* **GIVEN RECORDS**:
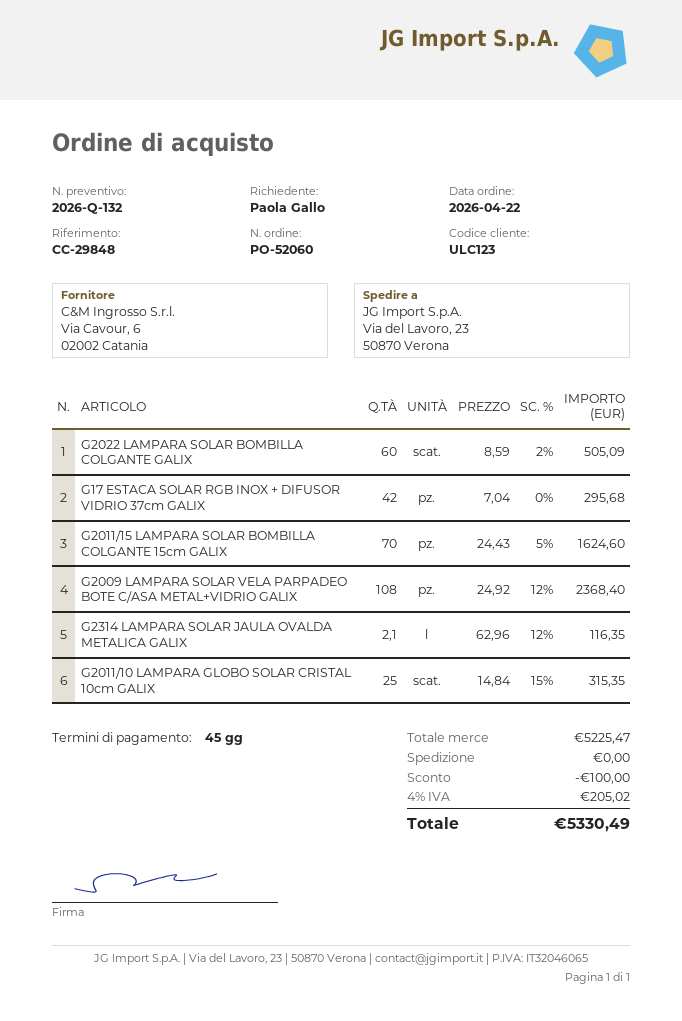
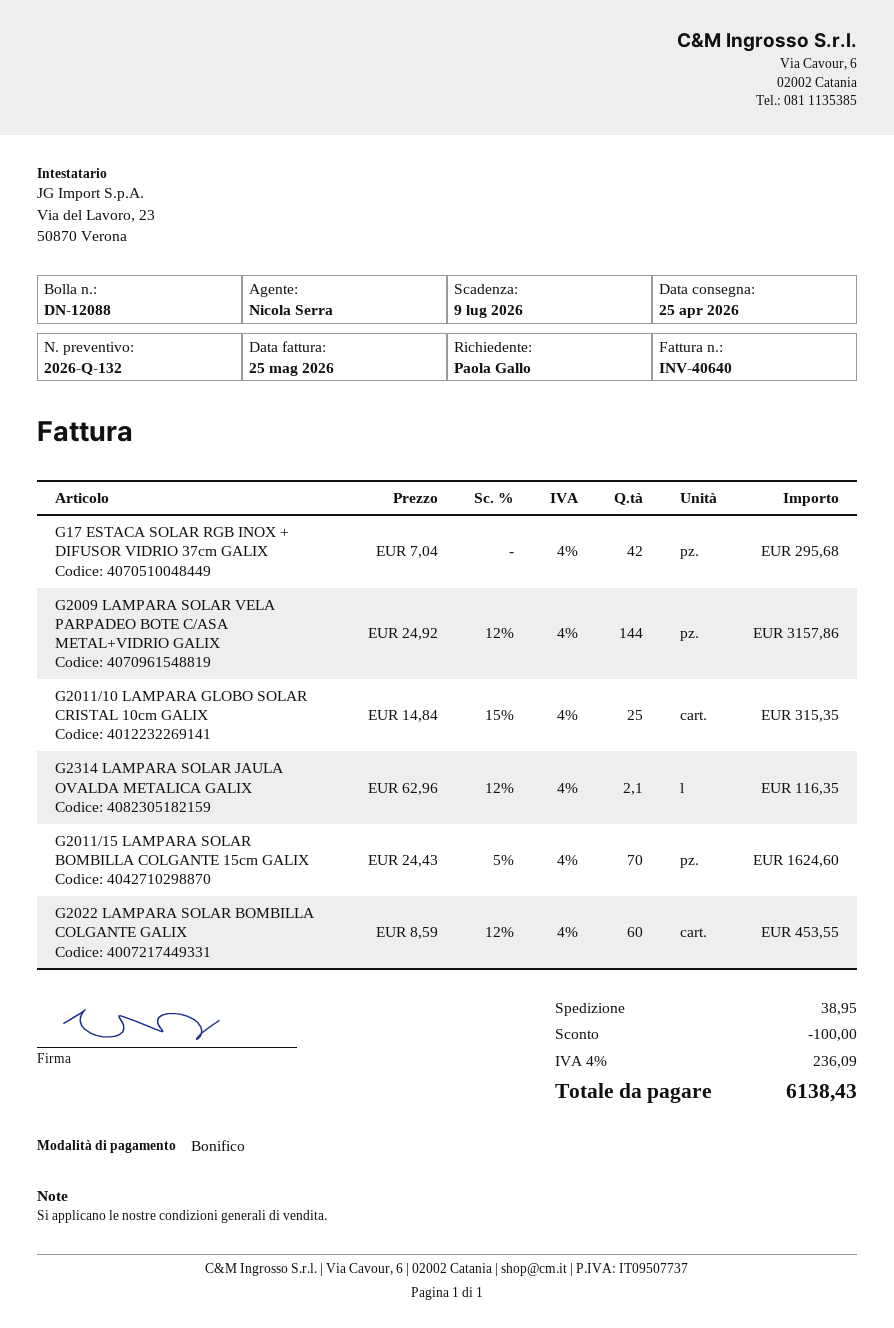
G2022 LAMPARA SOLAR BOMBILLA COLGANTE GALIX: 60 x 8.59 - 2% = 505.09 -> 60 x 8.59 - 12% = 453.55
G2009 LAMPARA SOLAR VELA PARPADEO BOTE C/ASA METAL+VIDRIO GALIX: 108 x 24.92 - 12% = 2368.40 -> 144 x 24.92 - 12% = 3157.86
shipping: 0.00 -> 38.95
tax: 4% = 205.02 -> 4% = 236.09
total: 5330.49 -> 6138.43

---

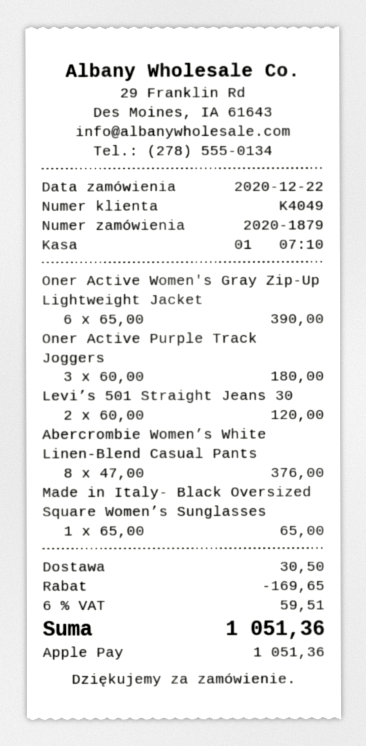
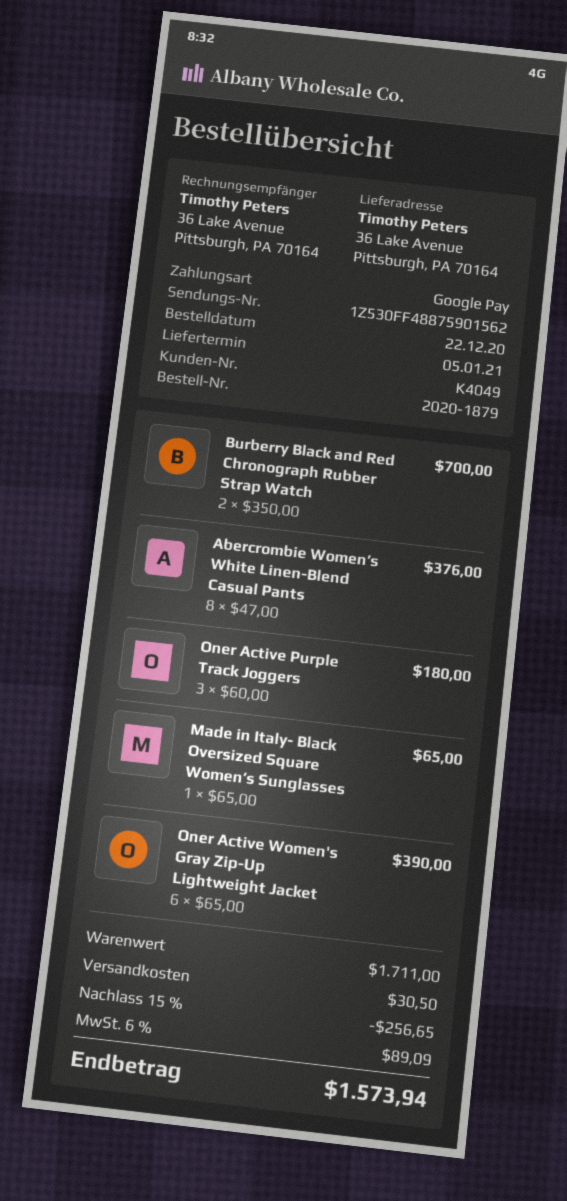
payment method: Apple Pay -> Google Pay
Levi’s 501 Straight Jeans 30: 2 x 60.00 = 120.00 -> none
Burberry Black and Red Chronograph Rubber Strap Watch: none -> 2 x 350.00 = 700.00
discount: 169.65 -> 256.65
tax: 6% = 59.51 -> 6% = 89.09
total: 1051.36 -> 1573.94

* * *

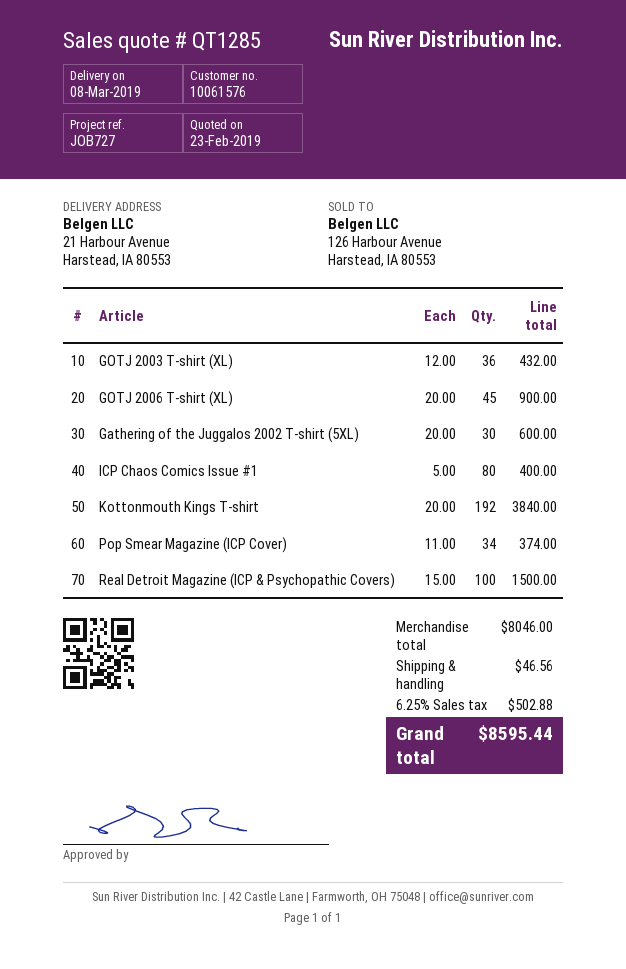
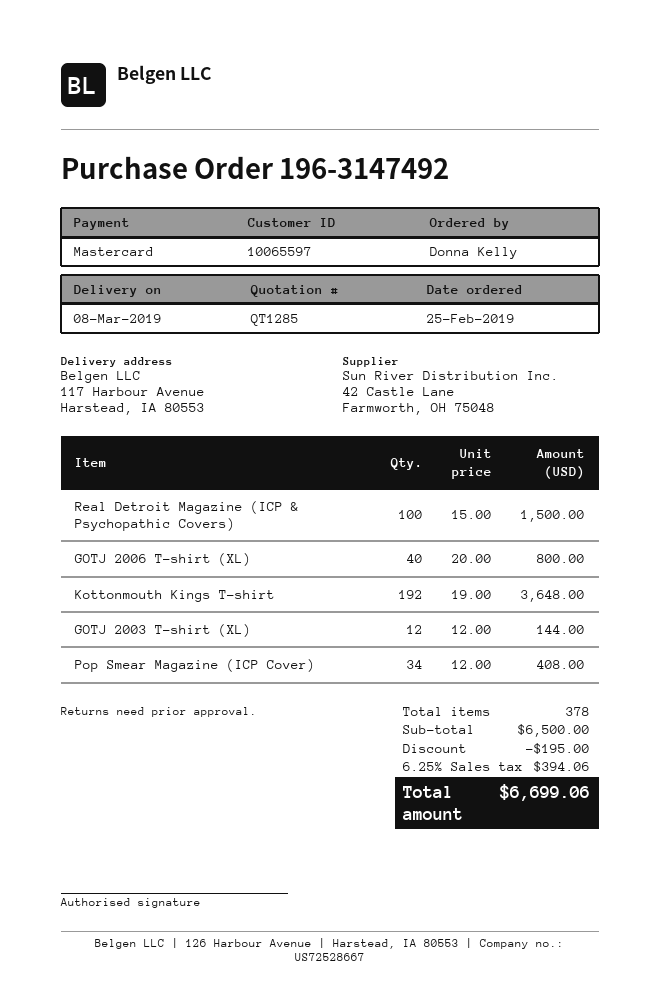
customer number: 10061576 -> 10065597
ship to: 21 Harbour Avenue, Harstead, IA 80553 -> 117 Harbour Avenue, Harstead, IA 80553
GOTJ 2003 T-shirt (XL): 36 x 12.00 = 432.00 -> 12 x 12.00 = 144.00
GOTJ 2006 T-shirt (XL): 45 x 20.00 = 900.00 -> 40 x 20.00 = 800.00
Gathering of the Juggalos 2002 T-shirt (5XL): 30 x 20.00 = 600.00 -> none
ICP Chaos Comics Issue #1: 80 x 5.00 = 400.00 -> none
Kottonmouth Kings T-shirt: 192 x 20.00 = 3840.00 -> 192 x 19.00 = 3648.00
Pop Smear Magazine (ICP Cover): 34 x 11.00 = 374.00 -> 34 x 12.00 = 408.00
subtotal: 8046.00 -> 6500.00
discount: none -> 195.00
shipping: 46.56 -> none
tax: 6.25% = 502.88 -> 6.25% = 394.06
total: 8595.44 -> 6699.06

* **ACTIVITY**:
Find all the lines containing "SOLAR" in the material, then copy them.

* **EXERCISE ANSWER**:
G2022 LAMPARA SOLAR BOMBILLA COLGANTE GALIX: 60 x 8.59 - 2% = 505.09 -> 60 x 8.59 - 12% = 453.55
G2009 LAMPARA SOLAR VELA PARPADEO BOTE C/ASA METAL+VIDRIO GALIX: 108 x 24.92 - 12% = 2368.40 -> 144 x 24.92 - 12% = 3157.86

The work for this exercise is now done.